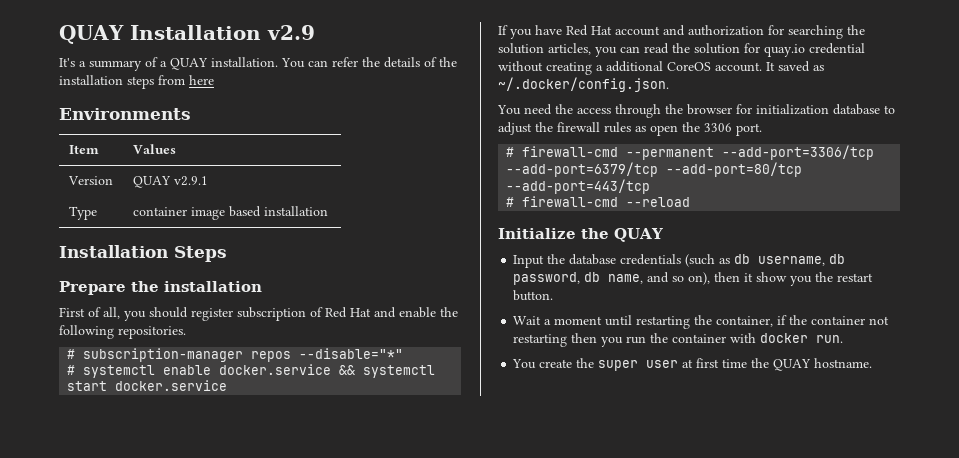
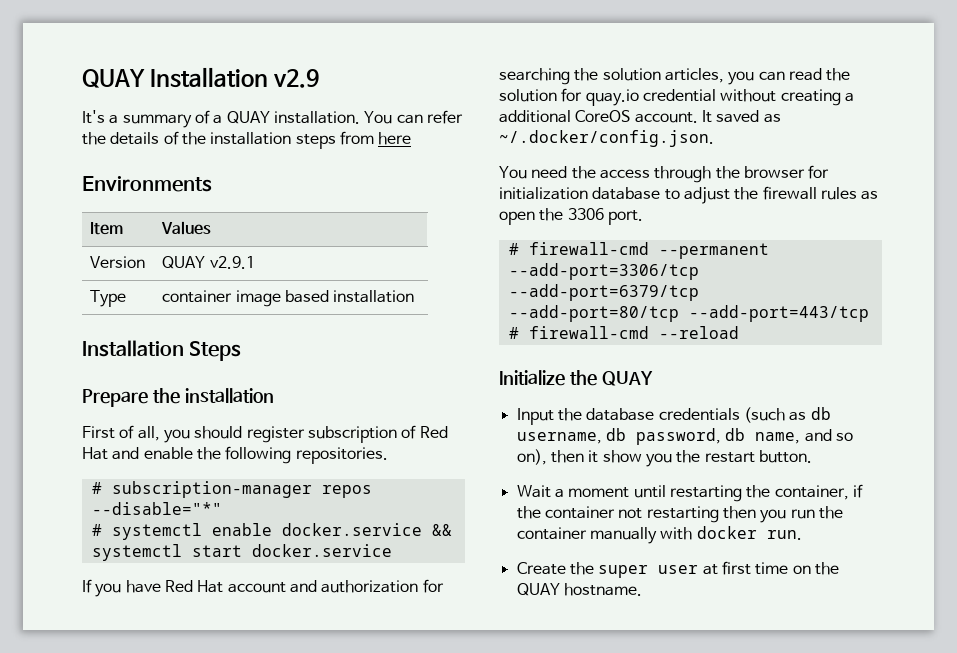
(727, 338) none -> [589,527,657,544] manually
[512,359,573,369] You create -> [516,562,566,575] Create
(748, 363) none -> [792,565,811,574] on

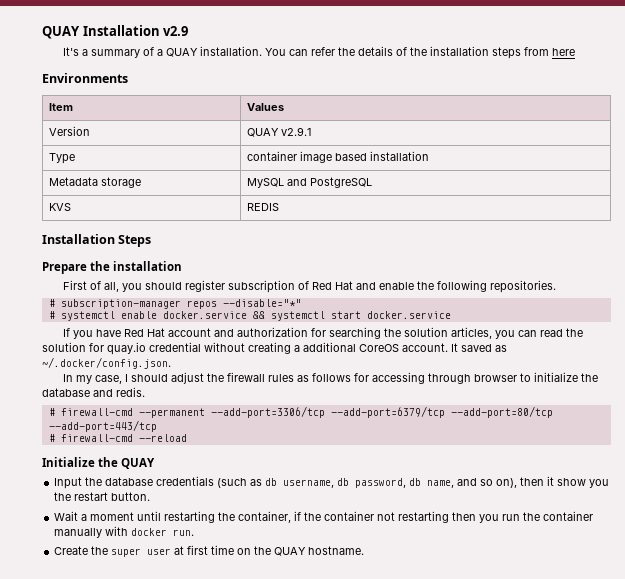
(415, 296) none -> [48,177,141,188] [246,177,372,188] [48,203,71,211] [246,203,279,211] // Metadata storage | MySQL and PostgreSQL // KVS | REDIS
[499,165,830,183] [499,187,680,200] You need the access through the browser for initialization database to -> [63,374,169,384] In my case, I should
[499,208,643,225] open the 3306 port. -> [312,372,599,384] [42,387,145,397] follows for accessing through browser to initialize the database and redis.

────────

● Problem statement: Each entry above should be reproduced exactly, with the pictures removed.

● Finished task:
(727, 338) none -> [589,527,657,544] manually
[512,359,573,369] You create -> [516,562,566,575] Create
(748, 363) none -> [792,565,811,574] on

(415, 296) none -> [48,177,141,188] [246,177,372,188] [48,203,71,211] [246,203,279,211] // Metadata storage | MySQL and PostgreSQL // KVS | REDIS
[499,165,830,183] [499,187,680,200] You need the access through the browser for initialization database to -> [63,374,169,384] In my case, I should
[499,208,643,225] open the 3306 port. -> [312,372,599,384] [42,387,145,397] follows for accessing through browser to initialize the database and redis.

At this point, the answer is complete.